Tous dans la baignoire… de terre sèche !

a-fleur-d-ane

La Drôme… L’été… Un moment fort pour les longues oreilles : les familles (petits et grands), les groupes d’amis et autres viennent à leur rencontre le temps d’un atelier, d’une balade, d’une randonnée sur plusieurs jours.
C’est aussi un moment où ils se protègent au mieux qu’ils le peuvent de la chaleur estivale et de son lot de bestioles volantes.

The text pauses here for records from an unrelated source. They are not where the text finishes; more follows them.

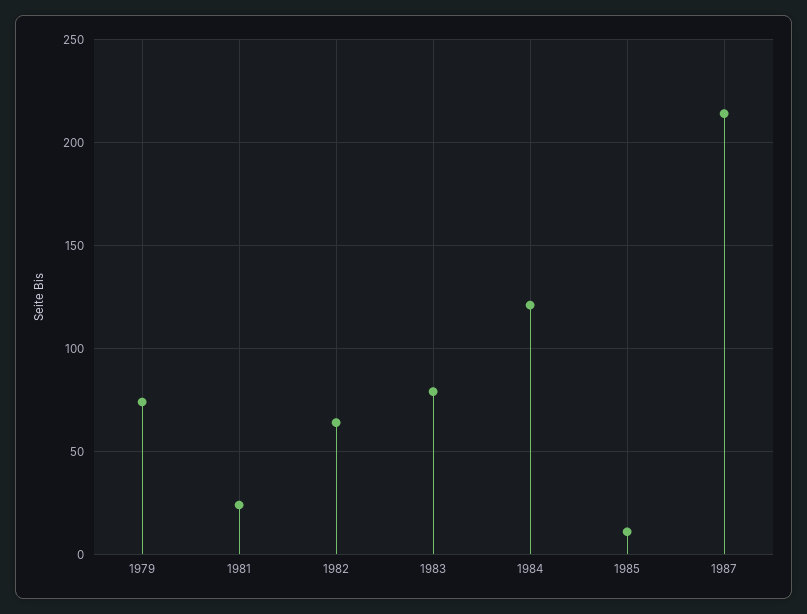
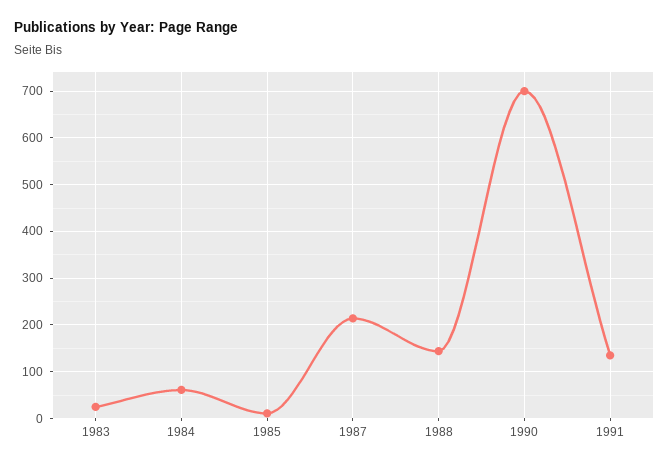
1979: 75 -> none
1981: 25 -> none
1982: 65 -> none
1983: 80 -> 20
1984: 120 -> 60
1988: none -> 140
1990: none -> 700
1991: none -> 140

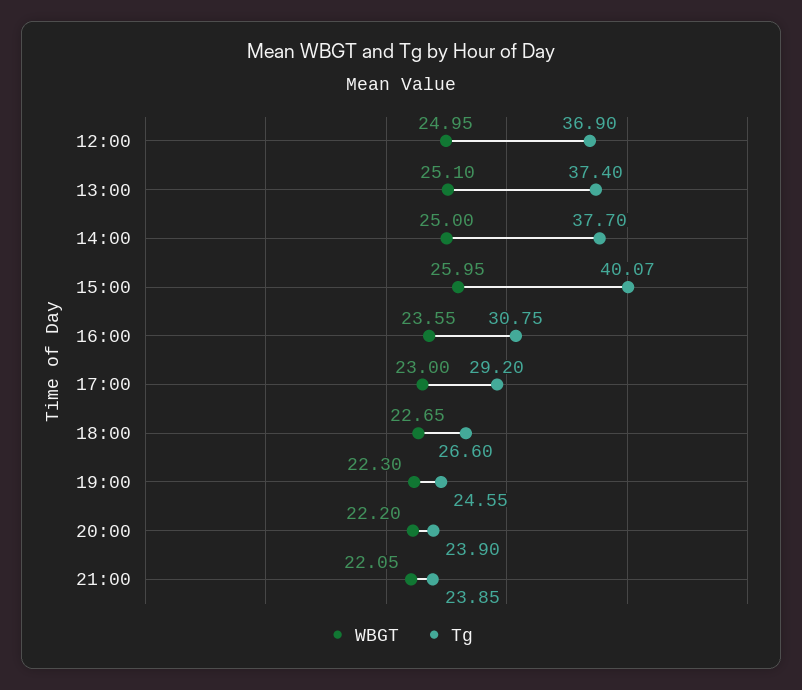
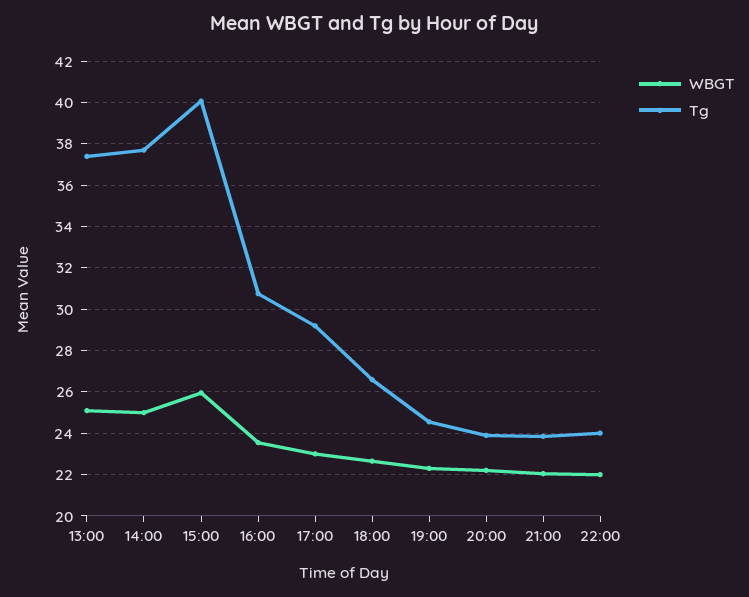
WBGT, 12:00: 24.95 -> none
Tg, 12:00: 36.9 -> none
WBGT, 22:00: none -> 22
Tg, 22:00: none -> 24

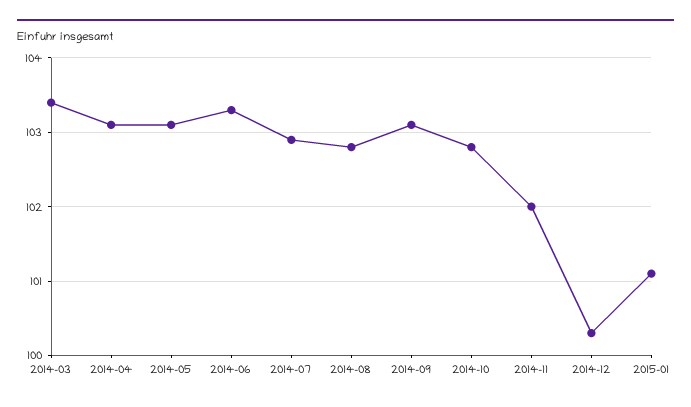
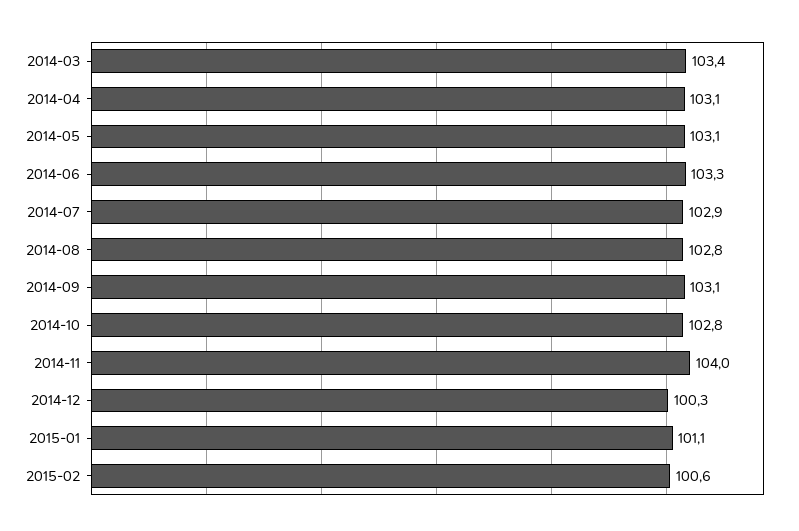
2014-11: 102 -> 104
2015-02: none -> 100.6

En les observant au retour d’une balade ou juste dans leur terrain, on note qu’ils se roulent, se frottent… dans de la terre sèche, dans du sable.
Un nuage de poussière s’élève…
C’est une poussière bien venue : elle éloigne les mouches et autres insectes, sèche la sueur, nettoie la peau, débarrasse des parasites. Et si la terre soulevée se dépose sur une petite écorchure, une légère éraflure sur une partie du corps, elle devient « pansement ».

Pris en commun, comme ici, ces bains de terre sèche auraient un rôle social : apaiser le groupe par contact physique et mélange des odeurs, marquer son territoire.

Elvis, au sol, va se rouler ; tout le monde va profiter de la poussière soulevée

Au cœur de leur abri à l’heure de la sieste matinale

A l’accueil, le gardien de la porte : Hunka. Une petite curieuse fait son apparition : Ulcie. Cependant, vue la chaleur, un demi-tour pour rentrer dans l’abri afin de se placer entre Hunka et Elvis. Elvis ! Je ne vois d’abord que la pointe de ses oreilles en pénétrant à l’intérieur ! A gauche, occupant de tout son long le pan de mur, Jacquot prend ses aises.

Être dans la cabane avec eux, c’est avant tout être en confiance mutuelle.
Et puis me laisser glisser dans ce monde sans parole où tout est sensitif, sensoriel, sensibilité ; où habite le calme intérieur ; où se vit le moment, rien que l’instant.
Et puis, avec un peu plus de présence et d’ouverture, c’est entendre les sons (les gargouillis de leur ventre, un soupir léger) ; c’est voir leurs yeux se fermer doucettement, leurs oreilles toujours, toujours en mouvement souple ; c’est sentir leur agréable odeur, non agressive ; c’est ressentir l’air de leur souffle de vie, la détente de leur corps.